Young “not feeling optimistic” about the future


Inter-generational tensions are likely to continue growing as young people face up to the fact that they are worse off than the generation before them.

Addressing our annual Grigor McClelland lecture Torsten Bell, Director of the Resolution Foundation think tank, said the golden rule that earnings would always increase in line with national GDP had now been broken and this was having significant consequences for the economy and society.

“There has always been a certainty that national progress feeds through to individual progress, but that link has been broken. The young are not feeling optimistic about the future because the things they thought Britain was going to promise them in terms of a job, and the things they saw their predecessors achieve, are not what they are getting.”

Recent research from the Foundation’s Intergenerational Commission found that men in their 20s will earn on average £12,500 less by the time they reach 30 than men of the generation before them. Bell said this was partly down to the severity of the recession nearly 10 years ago, but added that poor pay growth among the Millennial generation – those born between the early 1980s and the early 2000s – actually preceded the financial crisis.

He said another issue was poor job mobility among the young. “Moving jobs is important when you are in your 20s as this helps drive up your income.
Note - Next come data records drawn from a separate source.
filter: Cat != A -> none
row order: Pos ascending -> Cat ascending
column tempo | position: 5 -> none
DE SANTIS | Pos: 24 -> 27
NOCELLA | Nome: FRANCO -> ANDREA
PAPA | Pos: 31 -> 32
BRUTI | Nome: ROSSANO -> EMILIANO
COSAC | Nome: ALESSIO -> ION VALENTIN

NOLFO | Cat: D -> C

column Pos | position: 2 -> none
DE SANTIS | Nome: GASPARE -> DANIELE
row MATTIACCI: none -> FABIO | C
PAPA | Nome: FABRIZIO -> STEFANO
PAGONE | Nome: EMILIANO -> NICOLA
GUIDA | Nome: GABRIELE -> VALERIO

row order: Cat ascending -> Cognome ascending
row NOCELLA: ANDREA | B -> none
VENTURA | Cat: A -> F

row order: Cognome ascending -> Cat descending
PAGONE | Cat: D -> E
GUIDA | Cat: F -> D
One of the problems today is that young people are less prepared to move jobs and that has an impact.”

Gender gap

Bell stressed that there were positives amidst this changing landscape of UK employment. For instance young women were in general doing much higher skilled jobs than previous generations. “The data is pretty consistent, feminism has trumped automation over most of the past 20 years,” he added. “With the exception of the care industry there are not very large numbers of women going into very low paid work,” he added.

However he stressed that although the gender pay gap among those in their 20s was now at a record low, this was only a relative measure and one of the reasons the gap had reduced was because men’s pay had fallen.
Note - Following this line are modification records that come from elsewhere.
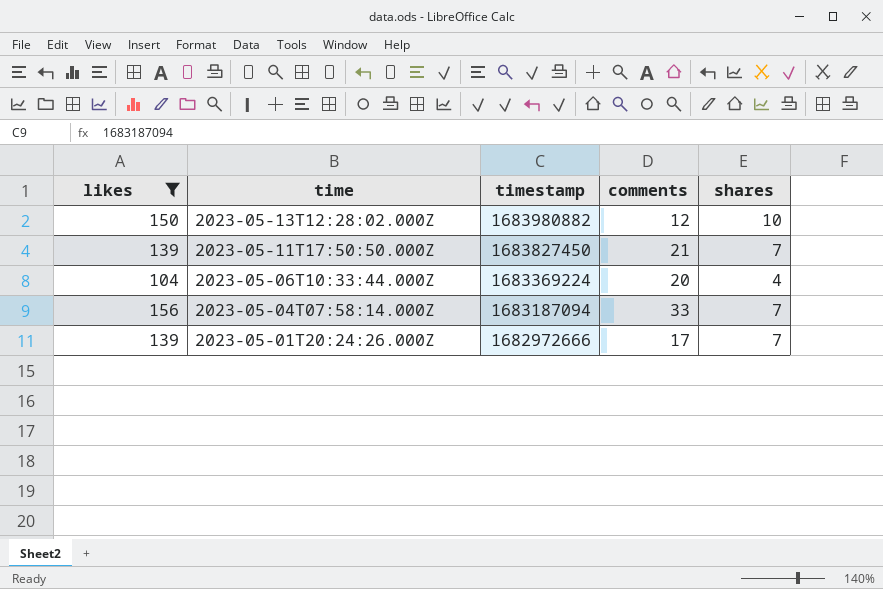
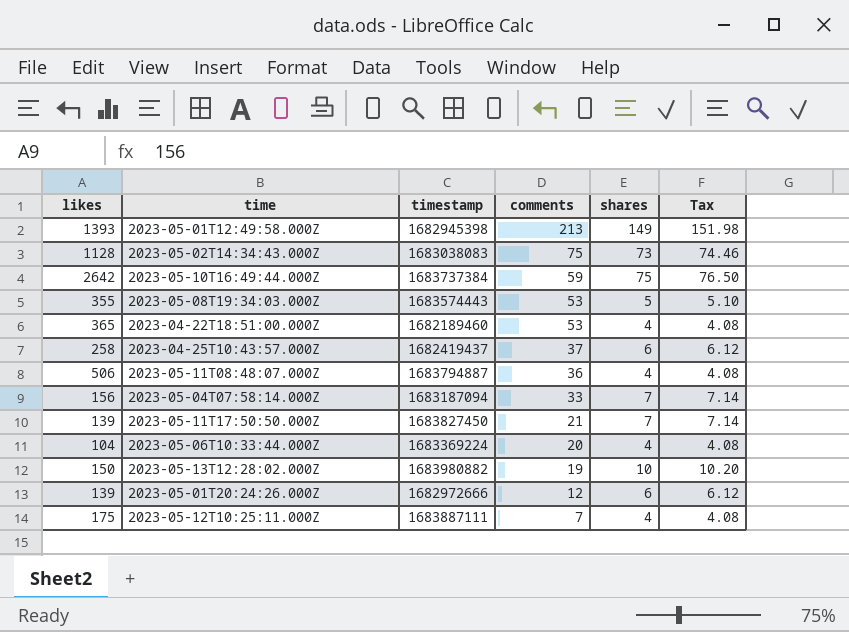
filter: likes <= 156 -> none
row order: time descending -> comments descending
column Tax | formula: none -> [shares] * 1.02
2023-05-13T12:28:02.000Z | comments: 12 -> 19
2023-05-01T20:24:26.000Z | comments: 17 -> 12
2023-05-01T20:24:26.000Z | shares: 7 -> 6

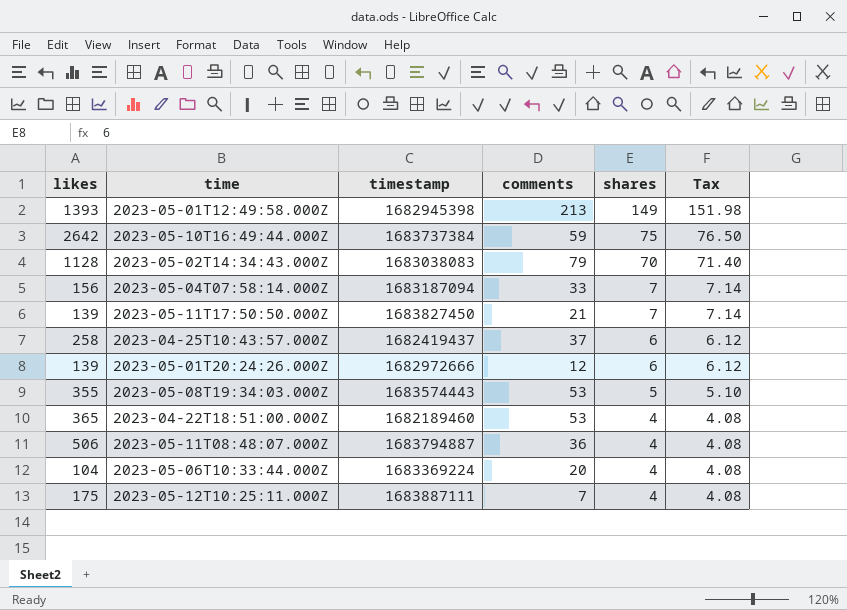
row order: comments descending -> shares descending
row 2023-05-13T12:28:02.000Z: 150 | 1683980882 | 19 | 10 | 10.20 -> none
2023-05-02T14:34:43.000Z | comments: 75 -> 79
2023-05-02T14:34:43.000Z | shares: 73 -> 70
2023-05-02T14:34:43.000Z | Tax: 74.46 -> 71.40

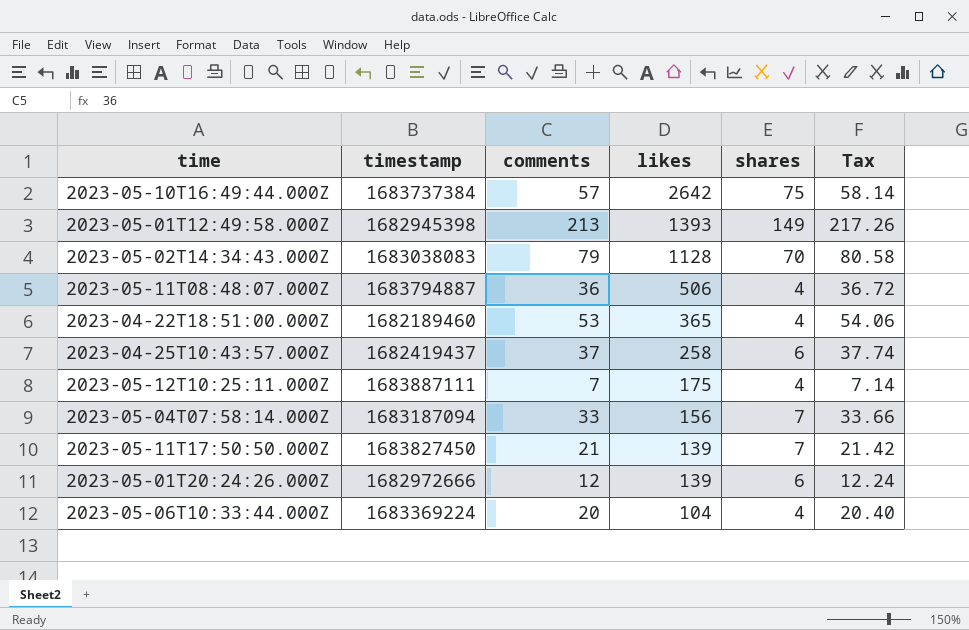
row order: shares descending -> likes descending
column likes | position: 1 -> 4
column Tax | formula: [shares] * 1.02 -> [comments] * 1.02
row 2023-05-08T19:34:03.000Z: 355 | 1683574443 | 53 | 5 | 5.10 -> none
2023-05-10T16:49:44.000Z | comments: 59 -> 57

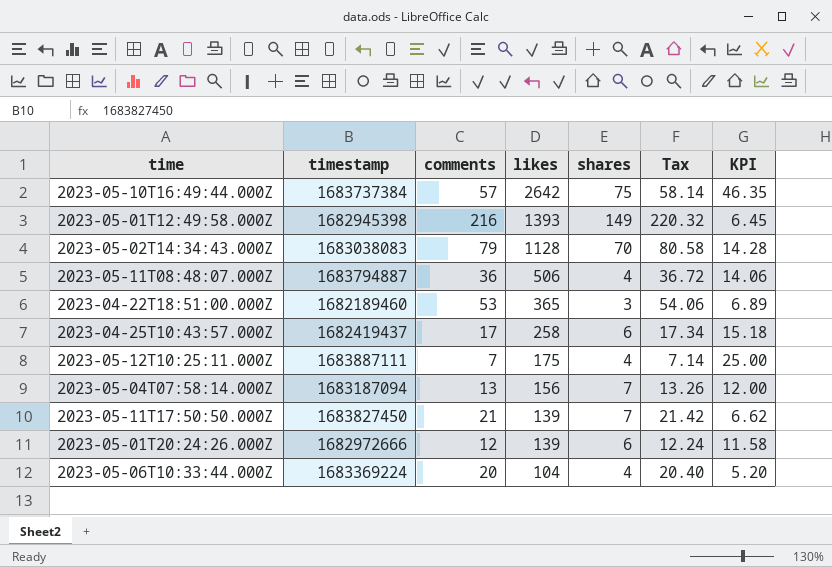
column KPI | formula: none -> [likes] / [comments]
2023-05-01T12:49:58.000Z | comments: 213 -> 216
2023-05-01T12:49:58.000Z | Tax: 217.26 -> 220.32
2023-04-22T18:51:00.000Z | shares: 4 -> 3
2023-04-25T10:43:57.000Z | comments: 37 -> 17
2023-04-25T10:43:57.000Z | Tax: 37.74 -> 17.34
2023-05-04T07:58:14.000Z | comments: 33 -> 13
2023-05-04T07:58:14.000Z | Tax: 33.66 -> 13.26

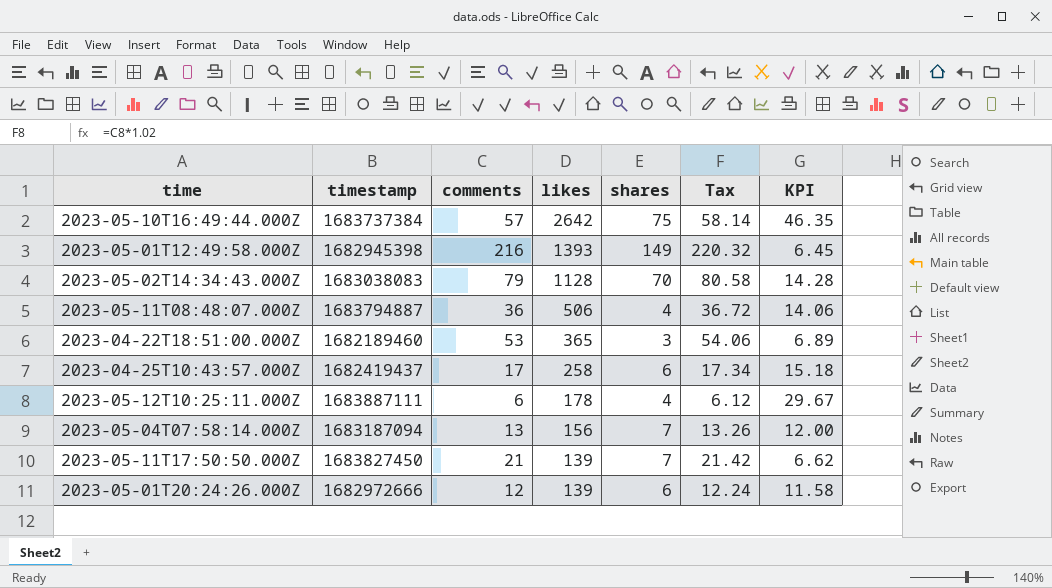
row 2023-05-06T10:33:44.000Z: 1683369224 | 20 | 104 | 4 | 20.40 | 5.20 -> none
2023-05-12T10:25:11.000Z | comments: 7 -> 6
2023-05-12T10:25:11.000Z | likes: 175 -> 178
2023-05-12T10:25:11.000Z | Tax: 7.14 -> 6.12
2023-05-12T10:25:11.000Z | KPI: 25.00 -> 29.67

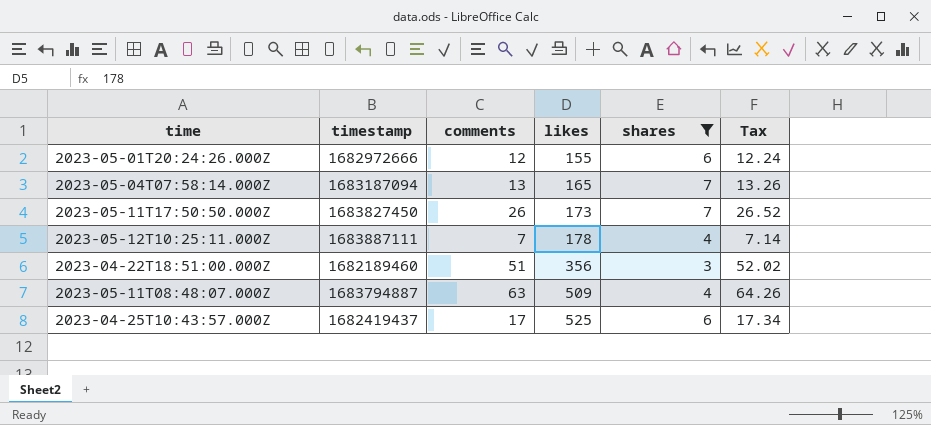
filter: none -> shares <= 7
row order: likes descending -> likes ascending
column KPI | formula: [likes] / [comments] -> none
2023-05-01T20:24:26.000Z | likes: 139 -> 155
2023-05-04T07:58:14.000Z | likes: 156 -> 165
2023-05-11T17:50:50.000Z | comments: 21 -> 26
2023-05-11T17:50:50.000Z | likes: 139 -> 173
2023-05-11T17:50:50.000Z | Tax: 21.42 -> 26.52
2023-05-12T10:25:11.000Z | comments: 6 -> 7
2023-05-12T10:25:11.000Z | Tax: 6.12 -> 7.14
2023-04-22T18:51:00.000Z | comments: 53 -> 51
2023-04-22T18:51:00.000Z | likes: 365 -> 356
2023-04-22T18:51:00.000Z | Tax: 54.06 -> 52.02
2023-05-11T08:48:07.000Z | comments: 36 -> 63
2023-05-11T08:48:07.000Z | likes: 506 -> 509
2023-05-11T08:48:07.000Z | Tax: 36.72 -> 64.26
2023-04-25T10:43:57.000Z | likes: 258 -> 525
“Young men are shifting into low paid work previously dominated by women such as retail, bars and restaurants. At the same time, between 1993 and 2016 the number of young men in routine manufacturing jobs has fallen 40 per cent. It is not just about the jobs that young men are doing either, it is also about how they are doing that work. For instance there has been a four-fold increase in the number of young men doing part-time work.”


Bell added that soaring house prices were drastically changing how wealth was being accumulated, with the result that many young people today have little chance of ever owning their own home. “Yet home ownership is the best hedge that anyone can ever take out against housing costs going up in the future.”

Contrary to popular wisdom, this wasn’t just a London or South East housing problem either. “Today there are more people renting than owning their own home in a city like Greater Manchester too. On average if you are in the private rented sector you spend 30% of your income on housing, whereas if you are a homeowner the average is 25%.”

He added that by the age of 30 the Baby Boomer generation – those born between the end of the Second World War and the mid 1960s – were 50% more likely to be already owning their own home compared to the Millennial generation.

Our lecture was held in honour of Professor Grigor McClelland, the first director of Manchester Business School when it opened in 1965.